How to detect if shadow device needs to be zero-ed?

aws

#1

Hi,

I’m setting up an Aerospike cluster on AWS on an r3 machine (which has local SSD). I’m using the local SSD as namespace device storage, and have an EBS volume of the same size as shadow device. The cluster can be created multiple times and on-demand by other developers with the use of terraform. I currently have ansible scripts to install and configure (networking, namespaces) aerospike on the machines. Basically to spawn a new cluster one runs terraform and then runs ansible, and that should do it.
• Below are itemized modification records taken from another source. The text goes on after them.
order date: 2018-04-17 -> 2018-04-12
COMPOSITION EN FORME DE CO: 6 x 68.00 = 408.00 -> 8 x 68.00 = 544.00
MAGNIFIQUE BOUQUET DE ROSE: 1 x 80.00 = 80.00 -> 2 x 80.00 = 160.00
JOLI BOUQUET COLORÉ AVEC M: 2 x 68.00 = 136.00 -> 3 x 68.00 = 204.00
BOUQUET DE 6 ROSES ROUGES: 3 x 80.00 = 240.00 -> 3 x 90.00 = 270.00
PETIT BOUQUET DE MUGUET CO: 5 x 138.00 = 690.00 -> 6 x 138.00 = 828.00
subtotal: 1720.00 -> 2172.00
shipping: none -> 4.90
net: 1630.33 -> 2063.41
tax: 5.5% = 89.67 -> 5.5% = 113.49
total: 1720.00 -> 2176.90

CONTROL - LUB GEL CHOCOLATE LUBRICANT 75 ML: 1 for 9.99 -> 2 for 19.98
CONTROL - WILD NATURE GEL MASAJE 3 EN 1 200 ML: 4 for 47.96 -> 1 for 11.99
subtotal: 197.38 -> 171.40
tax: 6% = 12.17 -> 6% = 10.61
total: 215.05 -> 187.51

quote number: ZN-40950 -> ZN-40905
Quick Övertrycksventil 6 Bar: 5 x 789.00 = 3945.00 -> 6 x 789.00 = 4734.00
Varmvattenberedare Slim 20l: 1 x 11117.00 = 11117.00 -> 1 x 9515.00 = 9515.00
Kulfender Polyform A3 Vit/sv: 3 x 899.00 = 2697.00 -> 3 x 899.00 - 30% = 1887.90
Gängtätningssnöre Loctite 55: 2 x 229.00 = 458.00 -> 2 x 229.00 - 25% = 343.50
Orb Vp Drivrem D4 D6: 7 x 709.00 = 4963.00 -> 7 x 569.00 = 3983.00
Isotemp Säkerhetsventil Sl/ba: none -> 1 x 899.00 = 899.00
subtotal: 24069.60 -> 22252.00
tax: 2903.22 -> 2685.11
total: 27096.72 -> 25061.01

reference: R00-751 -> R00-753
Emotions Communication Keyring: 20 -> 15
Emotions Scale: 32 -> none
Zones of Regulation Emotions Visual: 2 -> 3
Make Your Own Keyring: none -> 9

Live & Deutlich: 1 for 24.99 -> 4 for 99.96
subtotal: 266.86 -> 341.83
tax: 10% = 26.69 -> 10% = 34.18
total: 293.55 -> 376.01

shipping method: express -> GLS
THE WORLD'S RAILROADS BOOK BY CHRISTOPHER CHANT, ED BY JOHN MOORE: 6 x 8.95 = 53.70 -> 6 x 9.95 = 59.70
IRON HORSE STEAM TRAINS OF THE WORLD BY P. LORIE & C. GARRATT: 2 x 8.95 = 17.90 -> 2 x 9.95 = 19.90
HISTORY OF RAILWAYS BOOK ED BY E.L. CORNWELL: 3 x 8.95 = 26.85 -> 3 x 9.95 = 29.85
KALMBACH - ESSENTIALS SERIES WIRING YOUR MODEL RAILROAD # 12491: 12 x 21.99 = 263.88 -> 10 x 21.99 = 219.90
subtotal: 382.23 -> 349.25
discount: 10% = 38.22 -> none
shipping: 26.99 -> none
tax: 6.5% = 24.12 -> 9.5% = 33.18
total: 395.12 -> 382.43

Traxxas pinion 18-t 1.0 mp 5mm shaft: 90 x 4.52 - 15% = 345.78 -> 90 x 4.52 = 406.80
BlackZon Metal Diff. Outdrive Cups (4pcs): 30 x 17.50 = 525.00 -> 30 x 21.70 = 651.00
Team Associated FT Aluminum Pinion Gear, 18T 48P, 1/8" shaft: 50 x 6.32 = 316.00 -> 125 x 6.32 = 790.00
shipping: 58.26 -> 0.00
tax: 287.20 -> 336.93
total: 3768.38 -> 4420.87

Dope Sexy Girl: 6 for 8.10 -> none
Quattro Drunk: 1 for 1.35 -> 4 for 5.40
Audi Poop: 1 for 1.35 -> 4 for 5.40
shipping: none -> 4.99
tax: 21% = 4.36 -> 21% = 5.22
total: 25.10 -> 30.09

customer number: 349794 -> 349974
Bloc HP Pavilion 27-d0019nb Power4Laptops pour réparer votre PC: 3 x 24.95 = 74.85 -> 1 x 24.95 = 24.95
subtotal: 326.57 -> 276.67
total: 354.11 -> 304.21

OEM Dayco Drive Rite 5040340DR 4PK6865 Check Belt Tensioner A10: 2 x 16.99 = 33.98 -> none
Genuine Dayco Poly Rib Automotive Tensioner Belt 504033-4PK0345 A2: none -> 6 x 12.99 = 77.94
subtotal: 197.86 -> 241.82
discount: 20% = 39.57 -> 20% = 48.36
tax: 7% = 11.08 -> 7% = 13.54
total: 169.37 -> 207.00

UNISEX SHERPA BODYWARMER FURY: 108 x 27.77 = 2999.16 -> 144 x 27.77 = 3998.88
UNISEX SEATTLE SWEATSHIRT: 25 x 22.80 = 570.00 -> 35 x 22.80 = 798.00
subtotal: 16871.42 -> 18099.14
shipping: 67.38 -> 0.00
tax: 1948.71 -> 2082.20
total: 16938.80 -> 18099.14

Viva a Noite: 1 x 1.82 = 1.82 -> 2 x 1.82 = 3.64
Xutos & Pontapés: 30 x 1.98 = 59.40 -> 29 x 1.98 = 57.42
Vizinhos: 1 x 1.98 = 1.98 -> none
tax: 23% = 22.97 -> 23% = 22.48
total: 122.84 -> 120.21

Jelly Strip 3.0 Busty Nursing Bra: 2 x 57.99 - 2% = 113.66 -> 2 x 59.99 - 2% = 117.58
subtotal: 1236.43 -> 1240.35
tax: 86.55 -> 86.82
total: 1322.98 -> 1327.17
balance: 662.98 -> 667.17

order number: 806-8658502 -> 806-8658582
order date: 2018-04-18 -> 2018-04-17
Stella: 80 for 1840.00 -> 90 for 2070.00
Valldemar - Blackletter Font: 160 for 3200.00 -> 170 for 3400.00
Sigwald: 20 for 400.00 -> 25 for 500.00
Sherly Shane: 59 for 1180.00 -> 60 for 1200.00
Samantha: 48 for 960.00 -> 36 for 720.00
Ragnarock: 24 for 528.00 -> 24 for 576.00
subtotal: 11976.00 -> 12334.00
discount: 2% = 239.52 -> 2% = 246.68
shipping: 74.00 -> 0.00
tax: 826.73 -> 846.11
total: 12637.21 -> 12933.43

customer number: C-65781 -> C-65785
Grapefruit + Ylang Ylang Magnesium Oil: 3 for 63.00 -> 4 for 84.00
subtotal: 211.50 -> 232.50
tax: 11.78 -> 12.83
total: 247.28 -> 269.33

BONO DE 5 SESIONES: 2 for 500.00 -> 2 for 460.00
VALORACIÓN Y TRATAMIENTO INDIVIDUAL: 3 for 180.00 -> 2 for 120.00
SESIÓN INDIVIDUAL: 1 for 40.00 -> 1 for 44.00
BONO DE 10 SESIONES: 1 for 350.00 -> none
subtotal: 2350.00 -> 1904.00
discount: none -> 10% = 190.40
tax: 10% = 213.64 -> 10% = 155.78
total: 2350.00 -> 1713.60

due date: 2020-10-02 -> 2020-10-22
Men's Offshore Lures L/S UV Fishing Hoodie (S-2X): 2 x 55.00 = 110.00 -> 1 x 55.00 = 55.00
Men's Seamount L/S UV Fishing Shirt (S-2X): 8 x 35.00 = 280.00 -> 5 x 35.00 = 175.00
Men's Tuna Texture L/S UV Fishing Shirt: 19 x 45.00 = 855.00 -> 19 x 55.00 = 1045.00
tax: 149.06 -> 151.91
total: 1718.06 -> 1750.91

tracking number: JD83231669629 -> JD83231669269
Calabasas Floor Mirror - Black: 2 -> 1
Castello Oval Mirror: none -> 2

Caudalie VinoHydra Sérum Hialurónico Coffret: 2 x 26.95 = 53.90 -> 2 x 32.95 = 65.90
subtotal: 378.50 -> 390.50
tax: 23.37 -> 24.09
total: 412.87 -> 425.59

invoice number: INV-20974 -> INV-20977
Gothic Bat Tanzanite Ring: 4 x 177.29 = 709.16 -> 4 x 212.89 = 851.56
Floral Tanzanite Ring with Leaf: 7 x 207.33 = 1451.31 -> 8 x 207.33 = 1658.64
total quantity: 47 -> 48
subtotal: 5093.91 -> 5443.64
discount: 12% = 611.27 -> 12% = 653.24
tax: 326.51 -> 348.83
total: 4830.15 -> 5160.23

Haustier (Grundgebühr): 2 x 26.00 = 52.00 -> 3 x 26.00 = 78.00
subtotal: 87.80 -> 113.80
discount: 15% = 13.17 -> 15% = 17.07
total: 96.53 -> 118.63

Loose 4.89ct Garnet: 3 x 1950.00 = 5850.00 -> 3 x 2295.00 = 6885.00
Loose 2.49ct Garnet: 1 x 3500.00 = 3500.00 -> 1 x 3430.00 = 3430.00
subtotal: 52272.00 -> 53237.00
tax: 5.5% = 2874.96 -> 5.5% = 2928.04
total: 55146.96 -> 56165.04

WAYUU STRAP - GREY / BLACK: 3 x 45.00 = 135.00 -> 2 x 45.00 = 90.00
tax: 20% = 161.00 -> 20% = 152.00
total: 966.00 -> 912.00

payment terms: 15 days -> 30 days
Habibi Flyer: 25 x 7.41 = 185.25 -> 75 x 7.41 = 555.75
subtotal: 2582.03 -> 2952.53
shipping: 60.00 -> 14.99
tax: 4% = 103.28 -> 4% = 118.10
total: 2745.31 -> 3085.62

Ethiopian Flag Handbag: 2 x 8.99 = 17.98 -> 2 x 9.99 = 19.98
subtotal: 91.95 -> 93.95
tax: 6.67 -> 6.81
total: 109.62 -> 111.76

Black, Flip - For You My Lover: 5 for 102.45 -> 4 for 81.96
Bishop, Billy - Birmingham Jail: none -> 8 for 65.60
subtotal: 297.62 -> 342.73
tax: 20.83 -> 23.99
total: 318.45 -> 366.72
Normally, the EBS volumes should be zero-ed (dd if=/dev/zero ...) before being used by aerospike. Is this also the case for shadow devices? And if so: how can I let a script recognize that the volume contains aerospike data or just random stuff? If I’m running the dd if=/dev/zero ... as part of the user data, it’s executed for every ‘new’ instance which includes the upgrade of instance type, reboot because of aws downtime, etc. I don’t want it to destroy any existing data. If there is some way to detect if the volume needs to be zero-ed, that would be very helpful.

Thanks


#2

If you use an EBS as a shadow, and the ephemeral as a primary, once you reboot, if there is no Aerospike data on the ephemeral it will read from the shadow device to rebuild the primary index (and load into DRAM of storage is in-memory).


#3

Hi @rbotzer, thanks for your reply.

I know that part already, that’s why I set up the shadow device. The question is about the zero-ing of the shadow device.

Apparently the ephemeral device doesn’t need zero-ing (it’s done by Amazon before the EC2 instance is started). When using an EBS volume as primary device, it must be zero’d. Is this also required when the EBS volume is used as shadow device? And if yes: how to avoid zero-ing the EBS volume the second time you boot?


#4

The initial zeroing of the device is for pre-warming which is needed by EBS devices for performance.

This may not be necessary with new EBS volumes according to: http://docs.aws.amazon.com/AWSEC2/latest/UserGuide/ebs-initialize.html


#5

I thought it was always required as documented per http://www.aerospike.com/docs/operations/plan/ssd/ssd_init.html

But apparently, since version 3.3.5, it’s not required anymore.

So since it’s now just needed for EBS initialization, using fio will solve my problem as it just reads the disk instead of writing zero’s to it.I’ll set that up to init the shadow disk on boot. Thanks!


#6

Actually, according to the Amazon docs, pre-warming is only required when creating a EBS volume from a snapshot. I think the ssd_init.html documentation should be updated to reflect that.


#7

AER-307 is unrelated to this. What is it saying is that it allowed you to replace a failed disk[s] without needing to zeroize any remaining disks belonging to that node.

We still recommend zeroing disks before use, the page you linked isn’t Amazon specific. Amazon’s disks I believe return zero for any unused blocks so it was only necessary here for performance. The documentation here: http://www.aerospike.com/docs/deploy_guides/aws/recommendations/#pre-warming-ebs-and-ephemeral-disks may need to be updated to reflect the new AWS recommendations. Before changing the documentation, we will first need to validate the claim by running benchmarks against zeroized vs non-zeroized EBS drives.